KFC bans trans-fat in chicken: Are they pulling our leg?

kfcMy advertising radar blipped with guarded glee when I heard KFC was being wildly applauded as the hero of the hour for ditching their trans-fats in fried foods in favor of a low linolenic soybean oil.

KFC’s drive-through banners tout “Feed your family for under $4!” and “Looney Tunes Laptop meals designed just for kids” so my initial take on this news was a bit cynical, “gee, kids can now order a cheap heart attack on a plate and parents will be duped into thinking it’s new, improved & finger-lickin’ healthy.”

Michele Simon, head of Center for Informed Food Choices has written an insightful new book outlining rhetoric vs. reality when it comes to food industry change, so I figured I’d put the KFC news through her policy paces to see if they just have an ‘Appetite for Profit’ or if there are far-reaching implications that benefit us all.

Good news! So far, it appears this fast food maneuver passes the sniff test, with some potentially FABULOUS trickle down benefits for a healthier planet. However

…I see some Super Sized mixed messages from their parent company, “Yum!” Brands, who has Taco Bell promoting a ‘fourth meal’ to restless TEENS between dinner and breakfast.

They’ll need to sweep up their house of hypocrisy and clean up their zero trans-fat and marketing messages at Pizza Hut, A&W, and Long John Silver Brands in order to inch toward positive progress for kids.

Before you shrug it off as ‘who cares, I don’t touch the stuff’…

Or, ‘kids will eat fast food regardless so this doesn’t solve squat’…

Remind yourself that America’s obesity problem IS your problem, because it’s hitting you smack dab in the pocketbook.
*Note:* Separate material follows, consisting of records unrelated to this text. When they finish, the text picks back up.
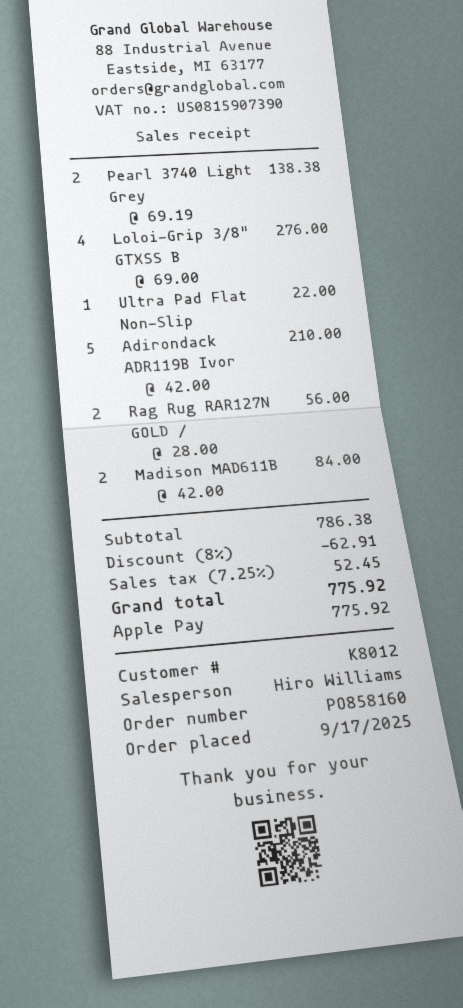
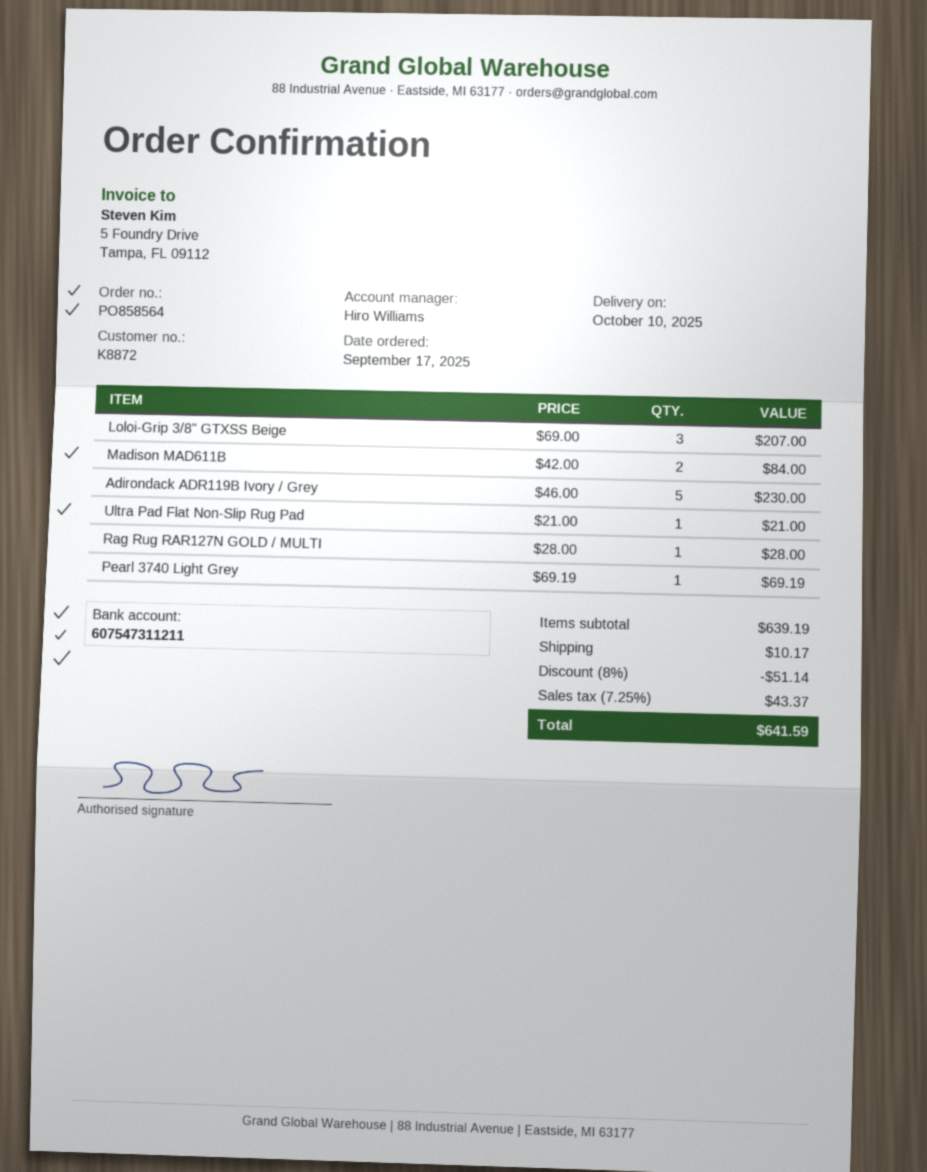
order number: PO858160 -> PO858564
customer number: K8012 -> K8872
Pearl 3740 Light Grey: 2 x 69.19 = 138.38 -> 1 x 69.19 = 69.19
Loloi-Grip 3/8" GTXSS B: 4 x 69.00 = 276.00 -> 3 x 69.00 = 207.00
Ultra Pad Flat Non-Slip: 1 x 22.00 = 22.00 -> 1 x 21.00 = 21.00
Adirondack ADR119B Ivor: 5 x 42.00 = 210.00 -> 5 x 46.00 = 230.00
Rag Rug RAR127N GOLD /: 2 x 28.00 = 56.00 -> 1 x 28.00 = 28.00
subtotal: 786.38 -> 639.19
discount: 8% = 62.91 -> 8% = 51.14
shipping: none -> 10.17
tax: 7.25% = 52.45 -> 7.25% = 43.37
total: 775.92 -> 641.59

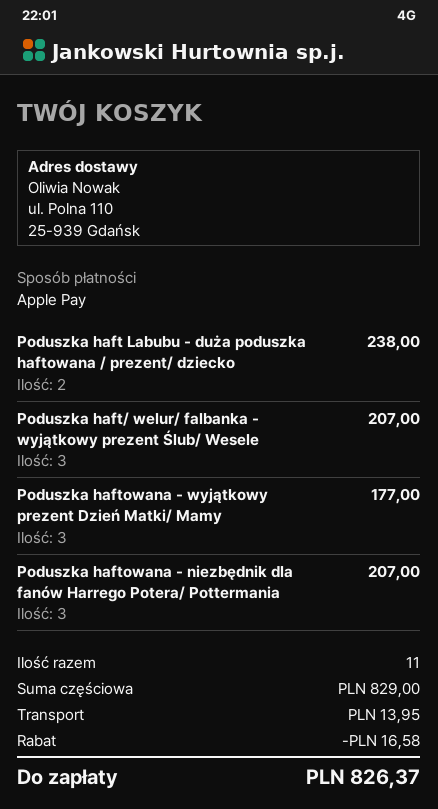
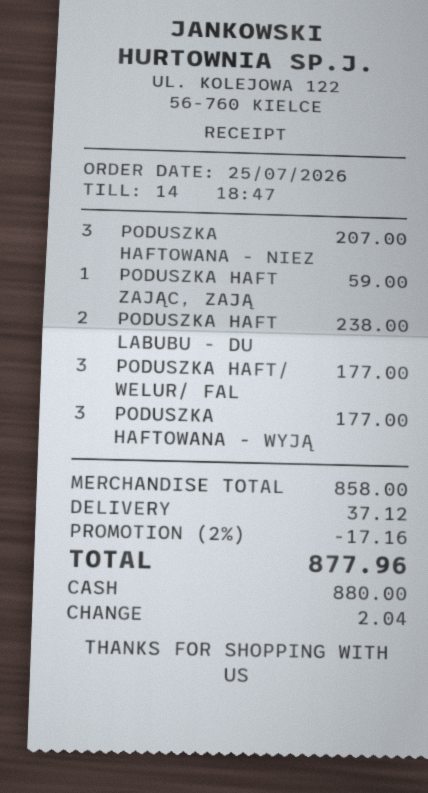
payment method: Apple Pay -> cash
Poduszka haft/ welur/ falbanka - wyjątkowy prezent Ślub/ Wesele: 3 for 207.00 -> 3 for 177.00
PODUSZKA HAFT ZAJĄC, ZAJĄ: none -> 1 for 59.00
subtotal: 829.00 -> 858.00
discount: 16.58 -> 17.16
shipping: 13.95 -> 37.12
total: 826.37 -> 877.96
According to the Keystone Forum research study on ‘Away from Home’ foods, medical expenses attributed to overweight and obesity issues are estimated to have reached $92.6 billion PER YEAR, which is 9.1% of the total U.S. expenditures.
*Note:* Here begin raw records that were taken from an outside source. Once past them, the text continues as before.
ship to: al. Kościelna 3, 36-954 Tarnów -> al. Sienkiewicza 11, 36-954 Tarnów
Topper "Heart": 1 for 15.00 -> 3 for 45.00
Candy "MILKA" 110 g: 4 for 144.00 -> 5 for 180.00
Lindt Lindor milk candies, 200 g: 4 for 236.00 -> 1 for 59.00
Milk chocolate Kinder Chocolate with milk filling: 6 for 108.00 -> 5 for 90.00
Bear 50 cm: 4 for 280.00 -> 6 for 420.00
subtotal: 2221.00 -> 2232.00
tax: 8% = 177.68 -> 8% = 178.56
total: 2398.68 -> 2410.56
Toss in the long term health care crisis of kids with Type 2 diabetes, early signs of heart disease and a generation of kids at risk for the first time ever of having a shorter life expectancy and higher mortality rate than their parents, and you can see how this will impact you, whether your family habits are healthy or not.
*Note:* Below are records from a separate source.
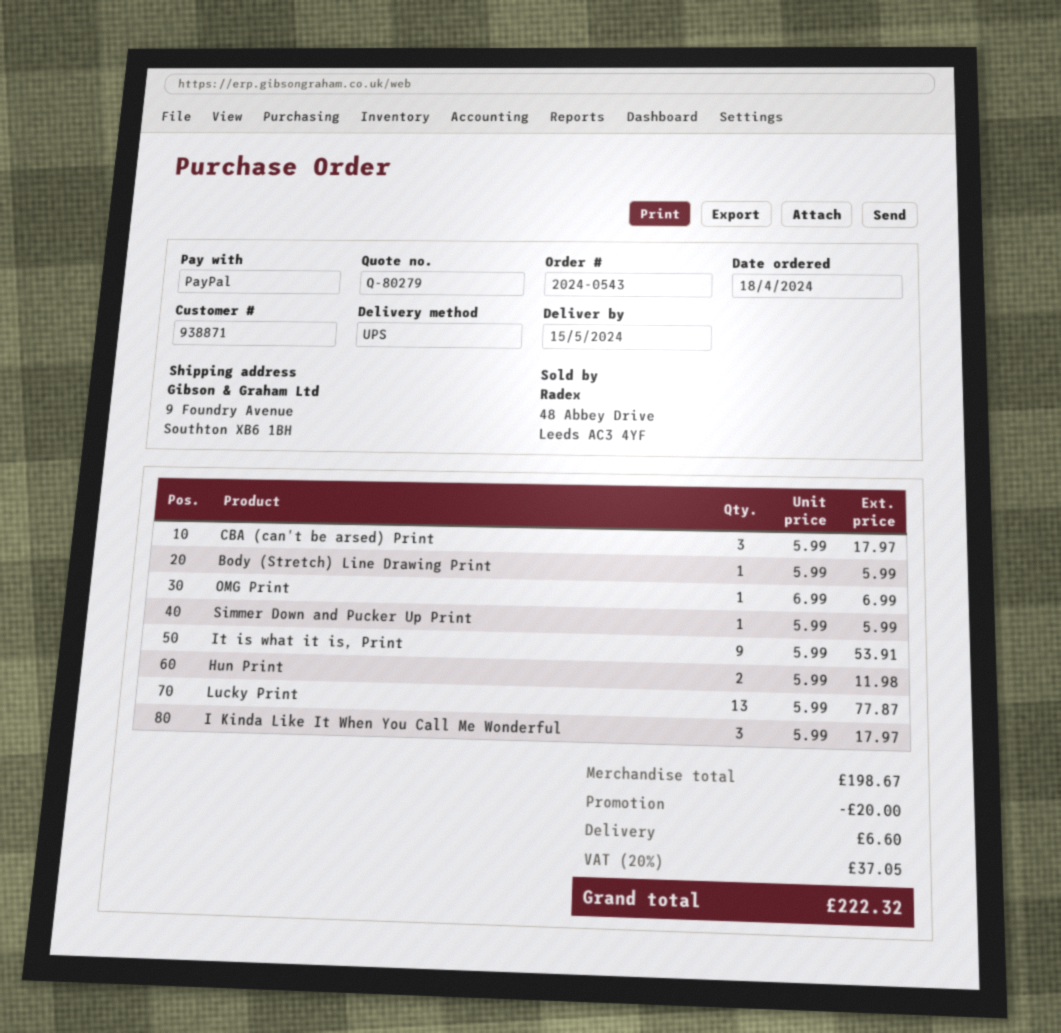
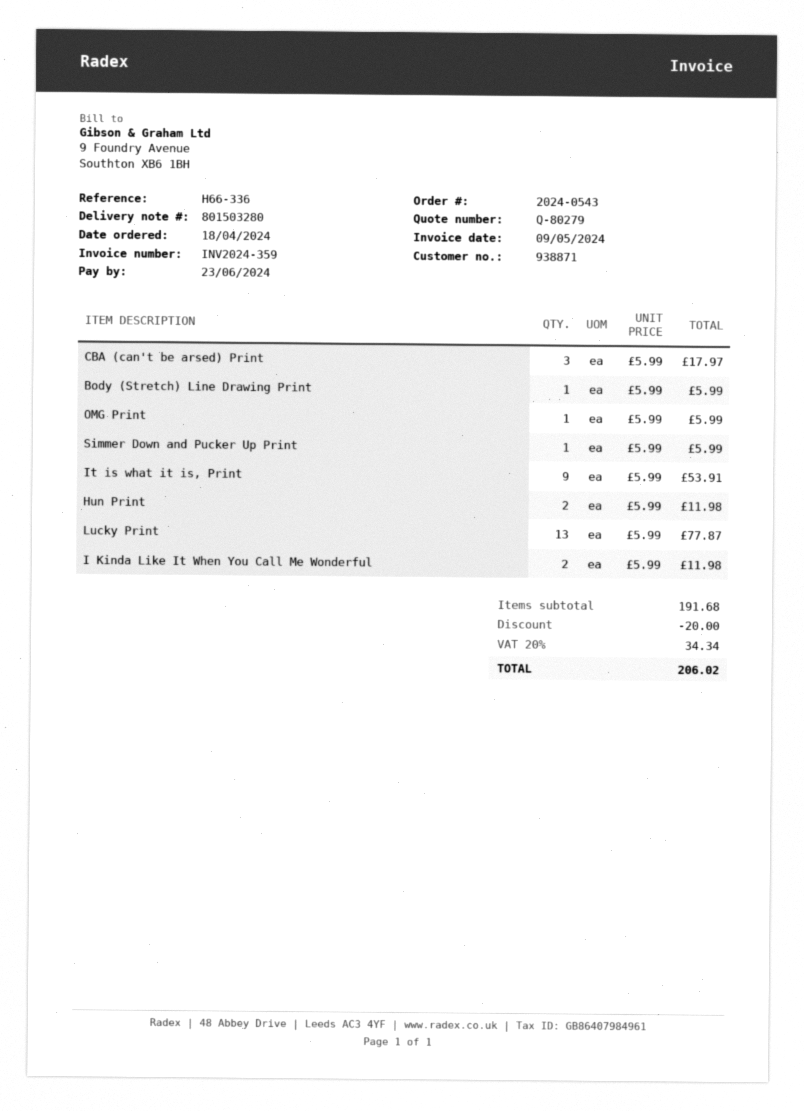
OMG Print: 1 x 6.99 = 6.99 -> 1 x 5.99 = 5.99
I Kinda Like It When You Call Me Wonderful: 3 x 5.99 = 17.97 -> 2 x 5.99 = 11.98
subtotal: 198.67 -> 191.68
shipping: 6.60 -> none
tax: 20% = 37.05 -> 20% = 34.34
total: 222.32 -> 206.02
YOUR family may not eat KFC, or ANY franchise takeout, but chances are good that trans-fat plays a role somewhere in your life, since the FDA says artificial trans fat is so common that the average American eats 4.7 pounds of it a year.

Researchers at Harvard’s School of Public Health estimated that trans fats contribute to 30,000 U.S. deaths a year.

There’s talk that fast food should mandate nutrition info right up front, so people KNOW what they’re eating. In fairness, many corporate websites house this enlightening info, including KFC, but point of purchase would be MUCH more impactful. (which is why it will probably never occur)

Dr. Robert H. Eckel, immediate past president of the American Heart Association spoke of trans-fats with pointblank candor, “This is something we’d like to dismiss from our food supply.”

Many of us are still grappling with even more basic questions like: What IS trans-fat? Why is it so bad, and how did it ever get into the food supply to begin with?

But look around, it’s there…Trans-fats, sat-fats and junk food are pervasive in record quantities.

Kids can’t even seem to be on a sports team without ‘snack’ pouches of processed crud being passed out to negate what little athletic activity has transpired. Preschool snacks? Let’s see, an entire TEACHING curriculum brought to you by Fruit Loops.

Lunchables? On most every primary playground I’ve ever seen. After school district homework clubs? More foil-pouched trans-fat junk.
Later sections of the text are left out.